Tanaka Precious Metals’ vice president, William Crockett, argues that manufacturers need to pivot their supply chain management in the face of chip shortages
We’re 18 months into the Covid-19 pandemic and almost no part of the semiconductor supply chain has returned to any semblance of ‘normal’. In fact, the supply chain remains in crisis mode—and it’s hurting manufacturers desperate to deliver goods and products.
Manufacturers that need semiconductors are dealing with what seems like endless problems. Factories in Malaysia—a critical hub for semiconductor production—aren’t operating at full capacity due to government-mandated factory closures and the Singapore-Malaysia border closure. Price increases for chips in short supply are forcing manufacturers to hike operational and product costs. Dozens of container ships backed-up off Southern California ports are creating supply chain bottlenecks.
With the chip shortage expected to continue until at least 2022 and semiconductor lead times recently climbing to a staggering 20.2 weeks, manufacturers need to retool their supply chain practices and the way they source precious metals to push production forward.
Issues are a given for the current semiconductor supply chain, but adjustments can be made to ensure business continuity.
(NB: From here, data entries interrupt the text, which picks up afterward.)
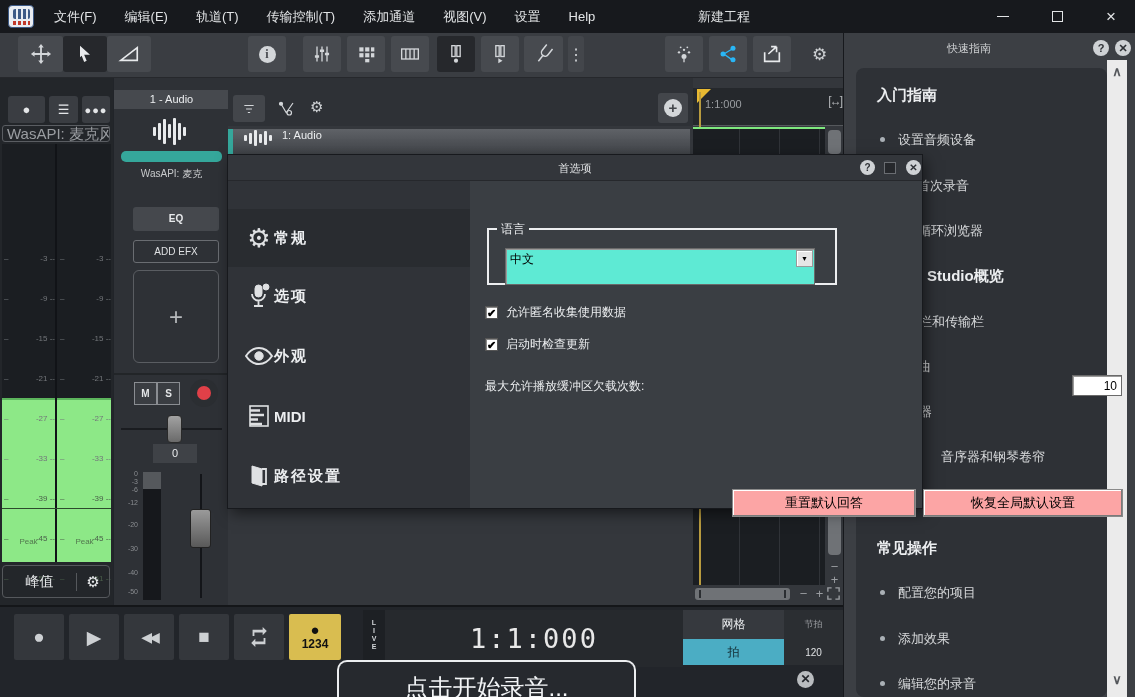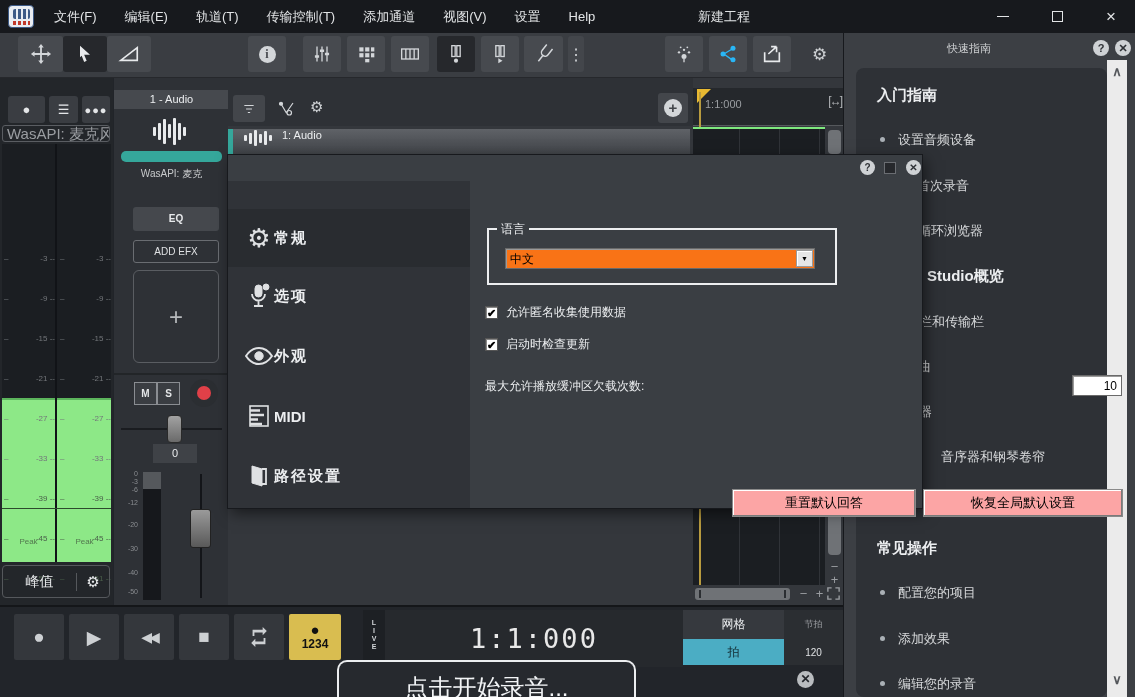--- a/index.html
+++ b/index.html
@@ -488,6 +488,7 @@
   </div>
 
   <div class="dialog">
+    <div class="dlg-title">首选项</div>
     <div class="dlg-tico" style="left:632px">?</div>
     <div class="dlg-max"></div>
     <div class="dlg-tico" style="left:678px">✕</div>

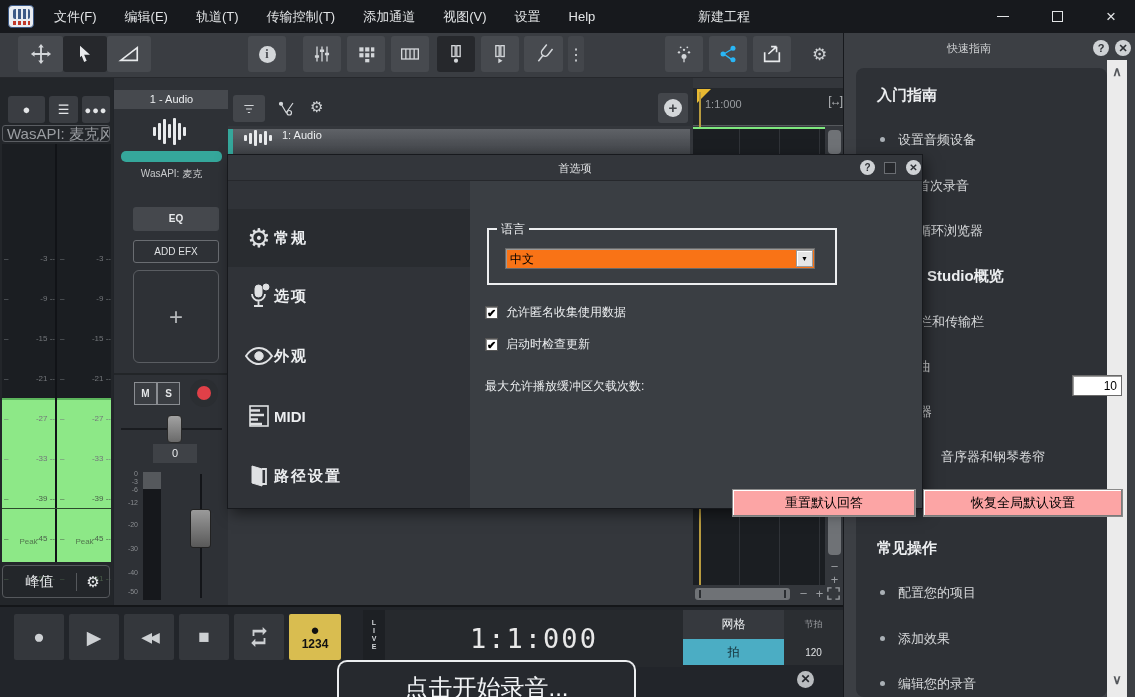--- a/index.html
+++ b/index.html
@@ -126,7 +126,7 @@
   .dlg-body { position:absolute; left:242px; top:26px; width:452px; height:327px; }
   .groupbox { position:absolute; left:17px; top:47px; width:350px; height:57px; border:2px solid #eceef0; }
   .gb-lbl { position:absolute; left:8px; top:-9px; background:#3a3e43; padding:0 4px; font-size:12px; color:#eceef0; }
-  .combo { position:absolute; left:16px; top:18px; width:310px; height:21px; background:#f97316; border:1px solid #6a6a6a; box-shadow:inset 1px 1px 0 #9a9a9a;padding-left:45px; }
+  .combo { position:absolute; left:16px; top:18px; width:310px; height:37px; background:#5eead4; border:1px solid #6a6a6a; box-shadow:inset 1px 1px 0 #9a9a9a;padding-left:45px; }
   .combo .cv { position:absolute; left:4px; top:2px; font-size:12px; color:#000; }
   .combo .cbtn { position:absolute; right:1px; top:1px; width:17px; height:17px; background:#e6e6e6; border:1px solid #9a9a9a; box-shadow:inset 1px 1px 0 #fff; color:#000; font-size:7px; text-align:center; line-height:16px; }
   .chkrow { position:absolute; left:15px; display:flex; align-items:center; gap:8px; font-size:12px; color:#eceef0; }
The following are two practices which can be implemented to make semiconductors supply chains more agile.
Firstly, consider dual sourcing. Relying on a single source for materials and equipment can be a critical blow to operations during this chip shortage. If a supplier needs to shut a factory due to rising Covid-19 cases or has too many back orders to fill, customers may be forced to halt their operations completely.
To ensure continued operations, dual source with another supplier. Even if a buyer only sources a small percentage of materials from a second partner, they have another supplier available in case of emergency. Also partner with suppliers that provide proactive communication about their operations—buyers should be receiving a scheduled status update every two weeks and real-time updates for any delays or emergencies.
Secondly, find partners with onshore and offshore distribution. Most conversation about the chip shortage has focused on manufacturing delays for current products. However, the lack of materials also hinders research and development efforts. With a supplier that operates completely offshore, you run a greater risk of shipping delays. Without even a small amount of materials, you can’t test chip designs for new products, which can set back timelines.
To continue R&D efforts, consider partnering with suppliers that operate onshore and offshore distribution. Although a supplier may not possess most of its material stock onshore near your locations (eg there’s a smaller supply of precious metals in North America v Asia), you can still use this source for IC tape-outs and prototype assembly. Ensuring new products are tested and ready for production can set a company apart from competitors that are solely focused on current supply chain production.
The light at the end of the chip shortage tunnel is still far away. Supply chains will be indefinitely unpredictable, making agility crucial to continue operations as a manufacturer. To succeed in this difficult period, set up for business continuity through dual sourcing and use onshore distribution to continue R&D projects.